Cheng steps out and notices the shutters down on a jewellery store, when he checks he sees there’s a robbery taking place. Despite his best attempts at single-handedly stopping it he ends up caught by the masked men, though they throw him from the moving car whilst being chased by the police, and he’s promptly arrested.
Caught In Time is based on some real-life crimes and in fact part way through we switch to seeing some actual footage of the aftermath of those crimes. They all took place in the 1990’s with them finally being caught in late 1994.
These robbers would plan and rehearse every detail of the robberies, even timing how long it took the police to get to the place they were raiding so they knew how long they had. But they also had no qualms about shooting people, innocent people, along the way.

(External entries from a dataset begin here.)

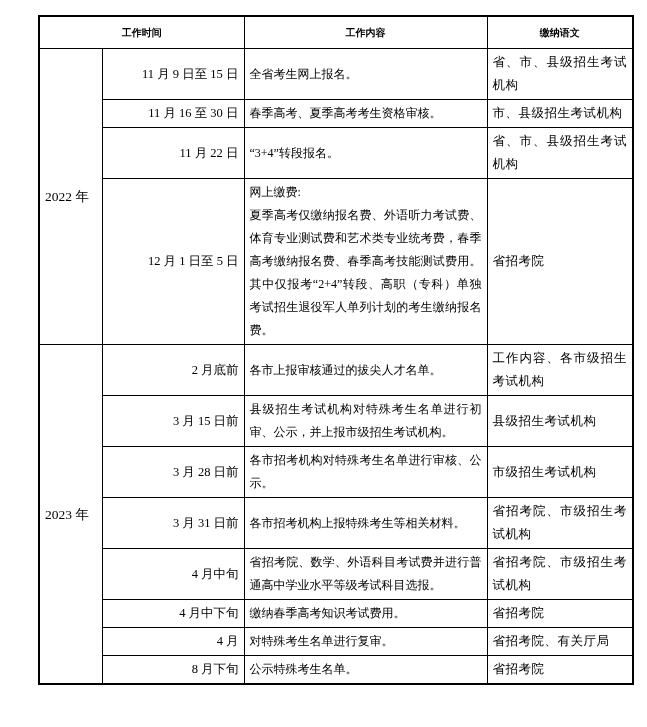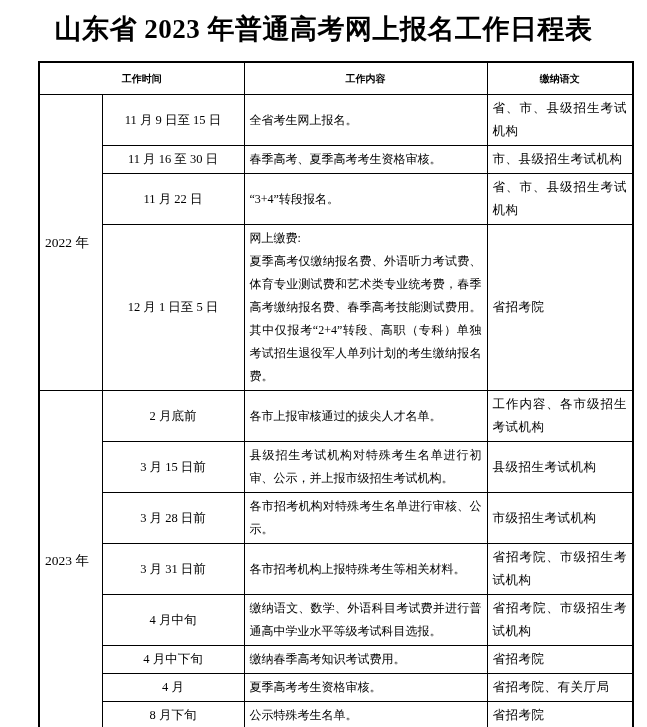"山东省 2023 年普通高考网上报名工作日程表" h1.doc-title { html: <h1>山东省 2023 年普通高考网上报名工作日程表</h1> -> none }
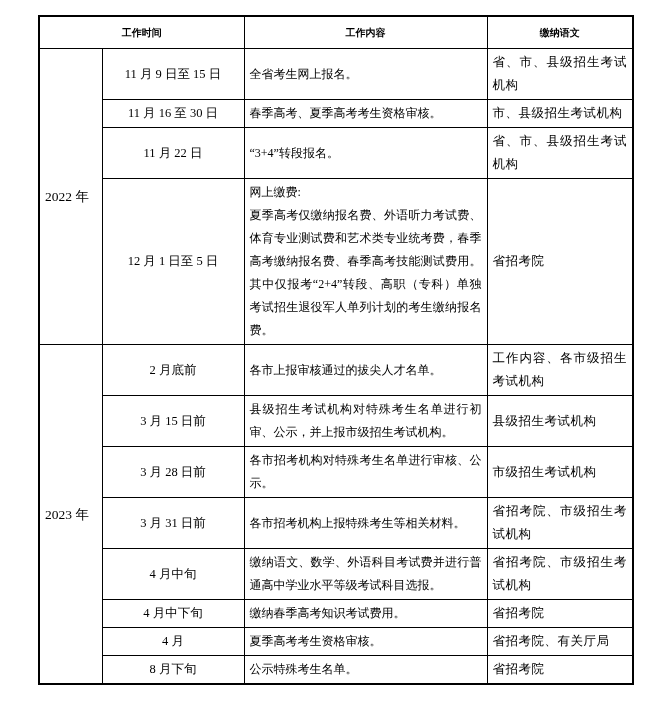"11 月 9 日至 15" td.time-cell { text-align: center -> right }
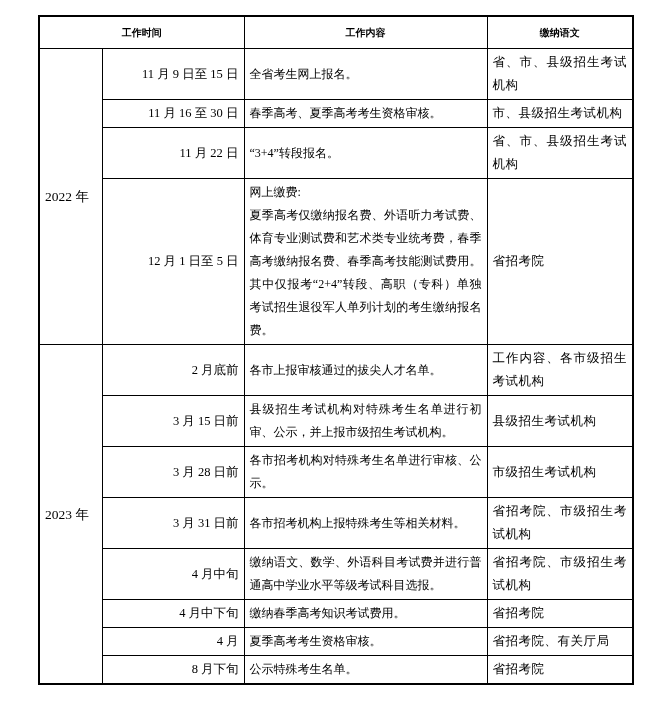"缴纳语文、数学、外语科目考试费并进行普通高中学业水平等级考试科目选报。" div.line { text: 缴纳语文 -> 省招考院 }
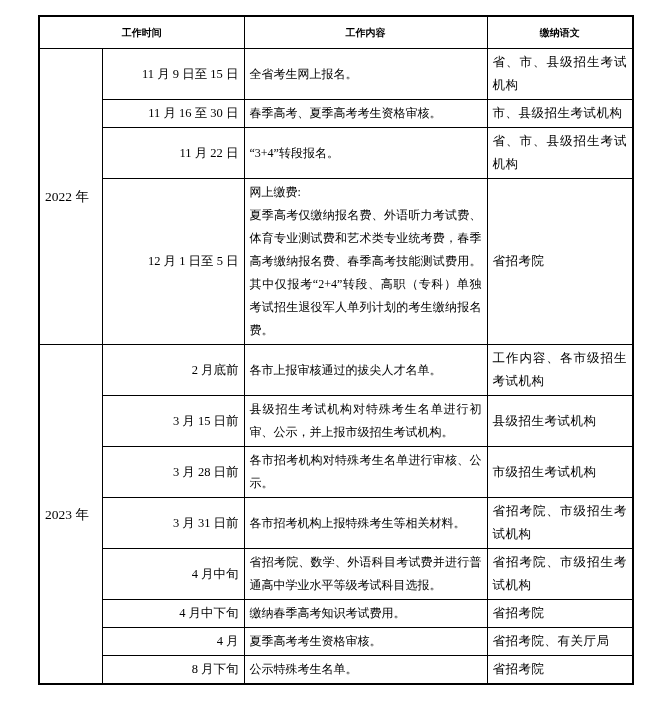"夏季高考考生资格审核。" div.line { text: 夏季高考考生资格审核 -> 对特殊考生名单进行复审 }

As the years go by and the gang continue to rob and kill, the Chinese authorities begin installing CCTV everywhere, this doesn’t stop them but it does slow them down.
Co-writer and director Ho-Leung Lau (“Killer and Undercover (Short)”, “Two Thumbs Up”) deserves great credit for the visual appearance of Caught In Time (Leo Hong is the other writer). It’s stunning to look at and he utilises some great shots at times whilst combining old and new footage and adding grain to flashbacks is a neat touch.
The whole thing has a definite nineties vibe to it, you can imagine Jackie Chan or Bruce Lee bursting into proceedings at some point.
Both Wu and Wang perform their individual dances very well. The script plays them off against each other but also shows how similar the pair are, just that one has chosen the police and the other a life of crime, but they are both intelligent and learn quickly.
There’s a decent amount of action too in Caught In Time, some of the shoot-outs are a great workout for your surround sound system.
If there’s a niggle, there’s always a niggle, there are parts that make the movie feel like a propaganda film for China. A CGI randomly soars through the sky at one point, the Captain is always pulling flyers from government posters and the end tells us China is one of the safest countries in the world now, with no mention of safe for who exactly.
Anyway, that aside, Caught In Time is a very good watch, really well made and shot crime / action movie. Worth a watch. Signature Entertainment presents Caught in Time on digital platforms from the 7th February 2022.